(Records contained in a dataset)
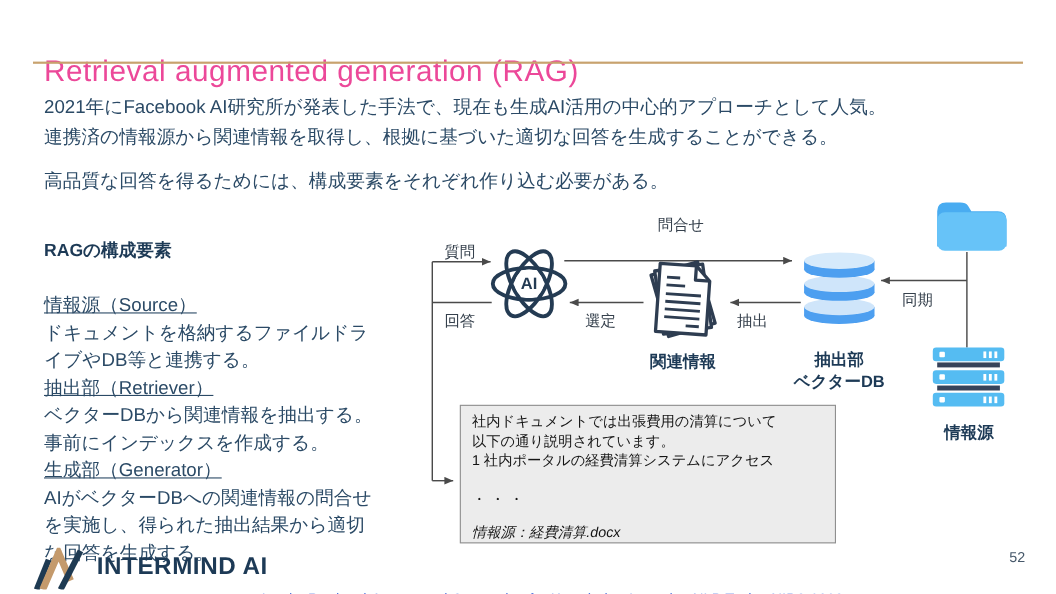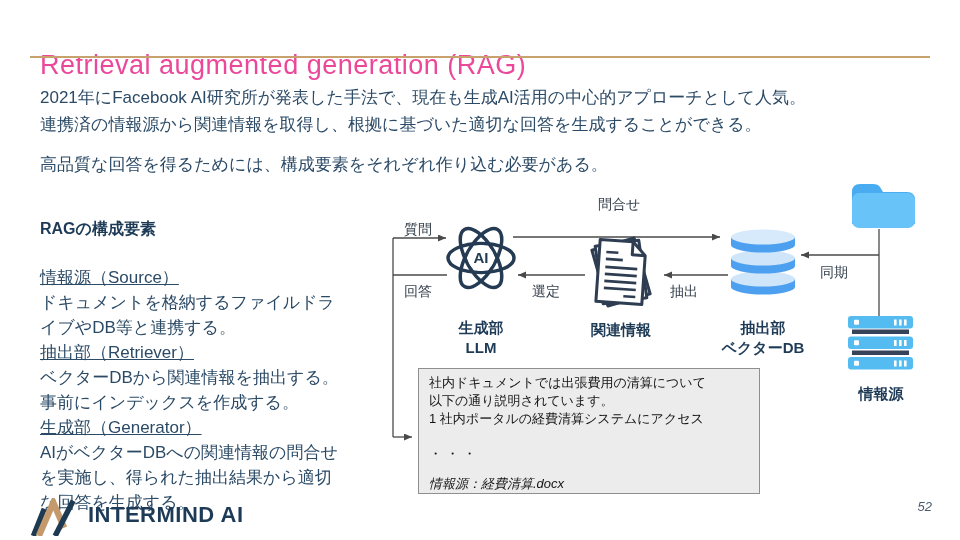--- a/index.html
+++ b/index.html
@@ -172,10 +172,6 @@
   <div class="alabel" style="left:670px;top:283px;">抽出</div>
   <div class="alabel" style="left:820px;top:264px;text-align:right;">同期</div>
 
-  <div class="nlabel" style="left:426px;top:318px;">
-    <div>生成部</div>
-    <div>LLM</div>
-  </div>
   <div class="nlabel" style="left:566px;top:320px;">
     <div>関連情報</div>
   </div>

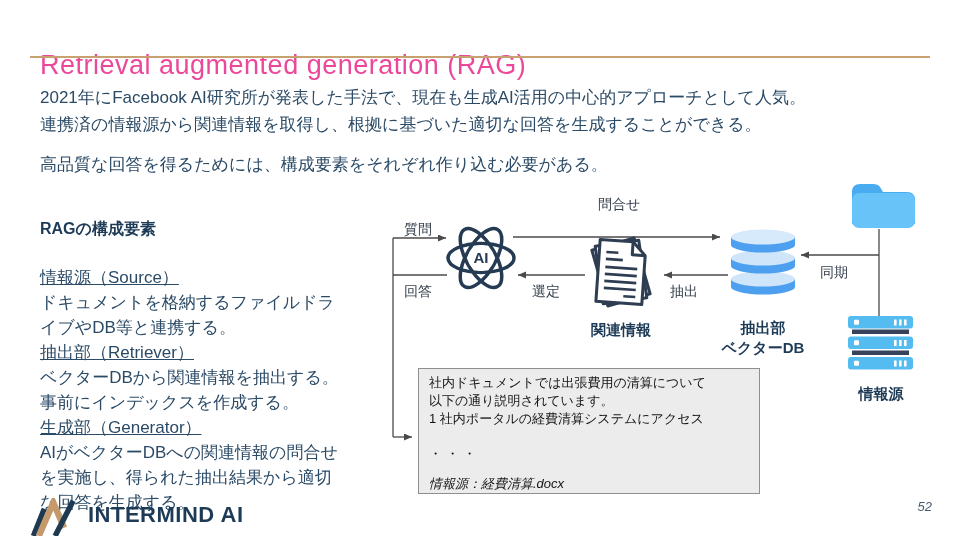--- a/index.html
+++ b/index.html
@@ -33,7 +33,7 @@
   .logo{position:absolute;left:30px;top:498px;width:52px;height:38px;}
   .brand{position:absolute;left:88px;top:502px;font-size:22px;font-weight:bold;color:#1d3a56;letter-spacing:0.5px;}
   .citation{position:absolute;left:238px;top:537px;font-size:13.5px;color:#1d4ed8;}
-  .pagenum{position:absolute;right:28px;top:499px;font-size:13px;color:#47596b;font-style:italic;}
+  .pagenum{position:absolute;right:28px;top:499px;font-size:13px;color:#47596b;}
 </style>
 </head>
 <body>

---

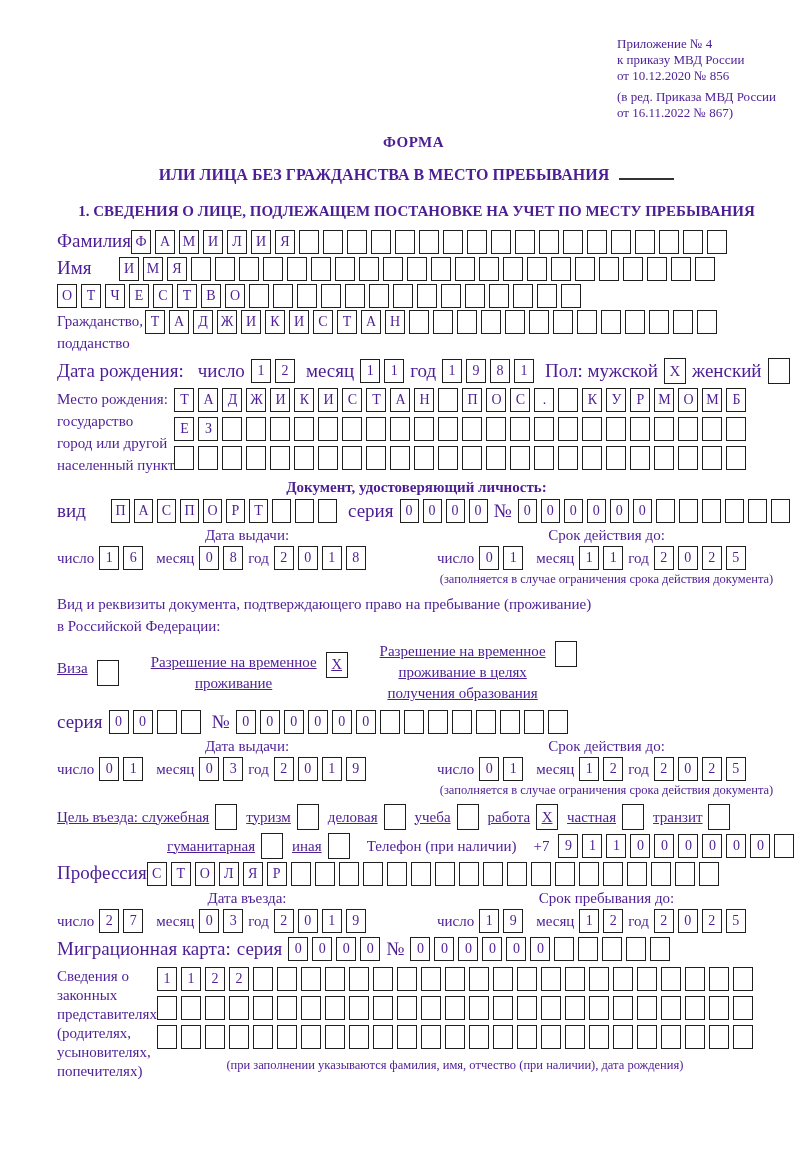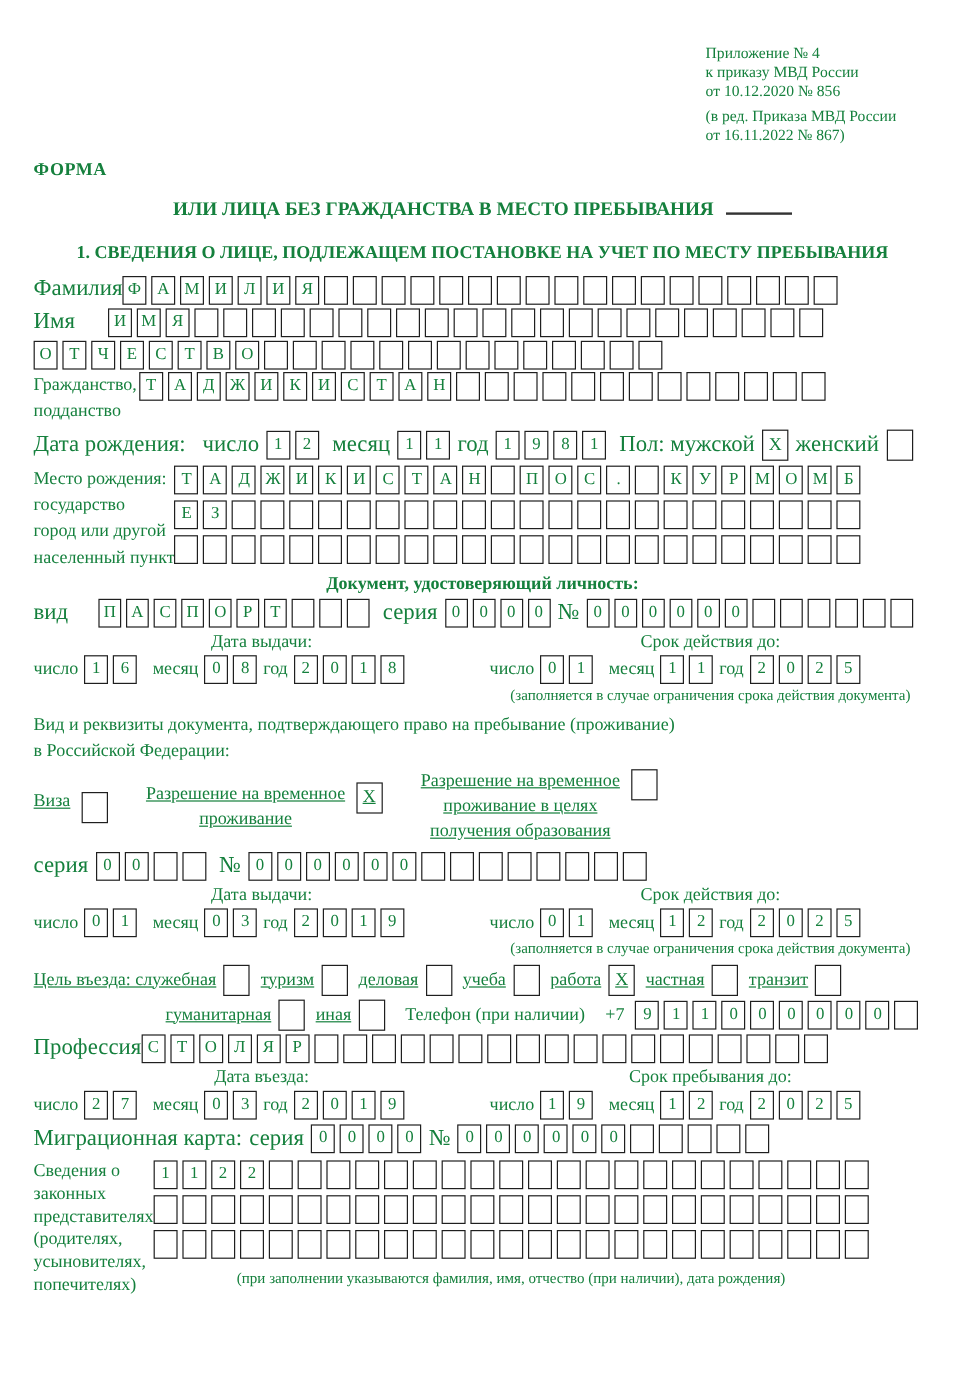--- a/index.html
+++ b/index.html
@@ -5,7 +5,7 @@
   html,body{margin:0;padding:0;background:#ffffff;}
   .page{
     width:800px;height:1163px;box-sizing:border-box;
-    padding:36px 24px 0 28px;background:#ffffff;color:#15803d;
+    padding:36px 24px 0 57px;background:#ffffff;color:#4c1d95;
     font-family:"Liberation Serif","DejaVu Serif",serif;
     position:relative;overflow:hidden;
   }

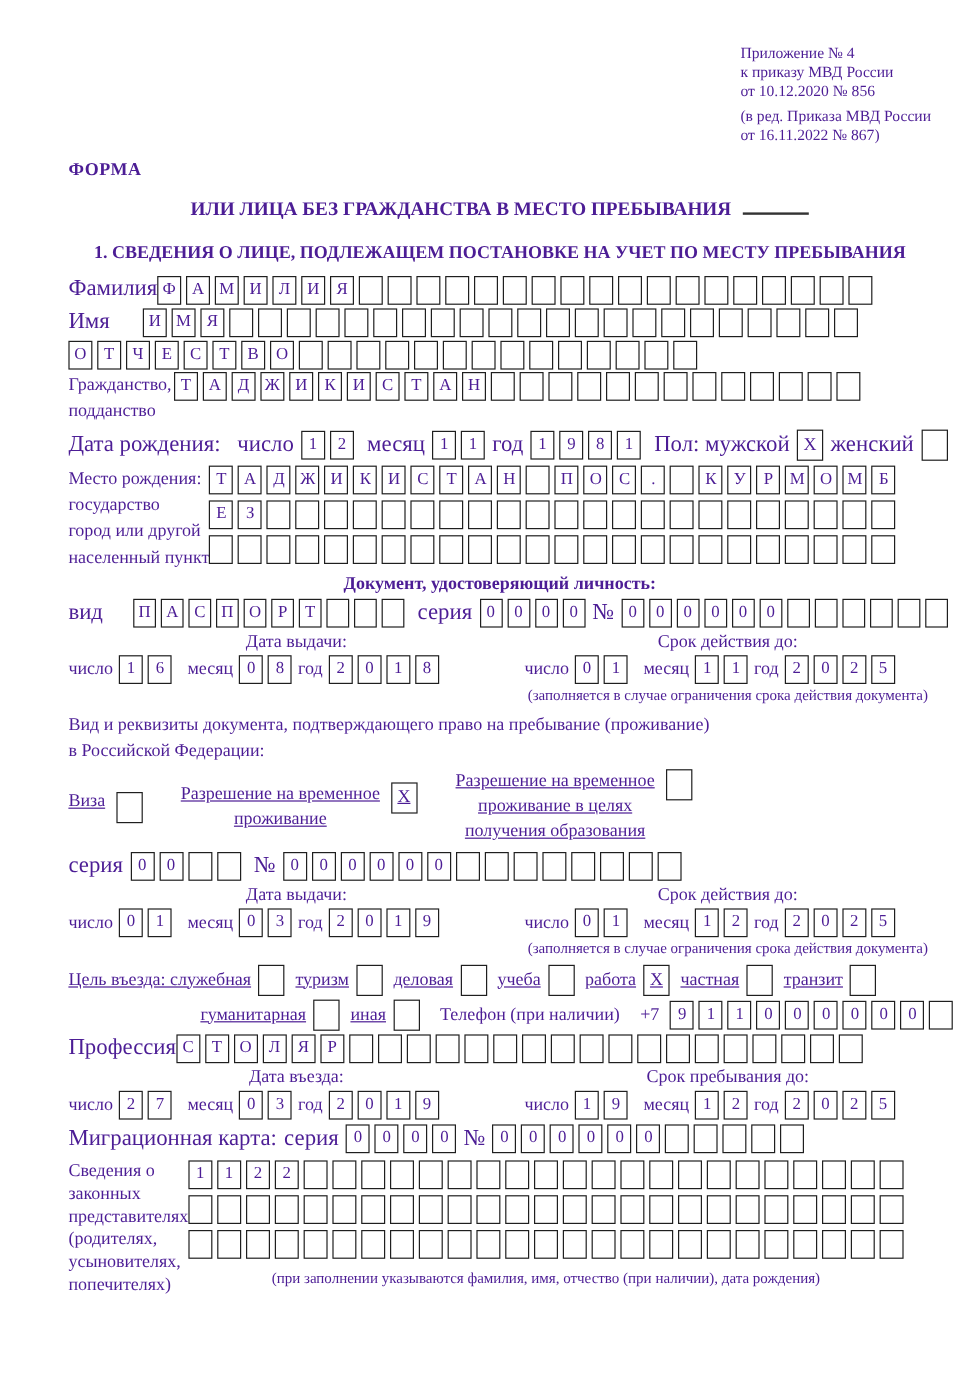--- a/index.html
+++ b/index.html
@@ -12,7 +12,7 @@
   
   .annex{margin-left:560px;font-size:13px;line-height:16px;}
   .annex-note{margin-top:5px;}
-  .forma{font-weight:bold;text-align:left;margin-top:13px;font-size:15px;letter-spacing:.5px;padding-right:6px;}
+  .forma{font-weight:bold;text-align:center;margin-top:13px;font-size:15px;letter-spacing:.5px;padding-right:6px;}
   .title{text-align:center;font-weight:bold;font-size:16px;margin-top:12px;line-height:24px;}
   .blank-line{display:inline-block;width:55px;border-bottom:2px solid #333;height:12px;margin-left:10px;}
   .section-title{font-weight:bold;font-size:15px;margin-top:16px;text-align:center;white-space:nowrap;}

| What you will do |
Find each line of the data above that holds the word "center", then copy it.

| Result |
+  .forma{font-weight:bold;text-align:center;margin-top:13px;font-size:15px;letter-spacing:.5px;padding-right:6px;}
   .title{text-align:center;font-weight:bold;font-size:16px;margin-top:12px;line-height:24px;}
   .section-title{font-weight:bold;font-size:15px;margin-top:16px;text-align:center;white-space:nowrap;}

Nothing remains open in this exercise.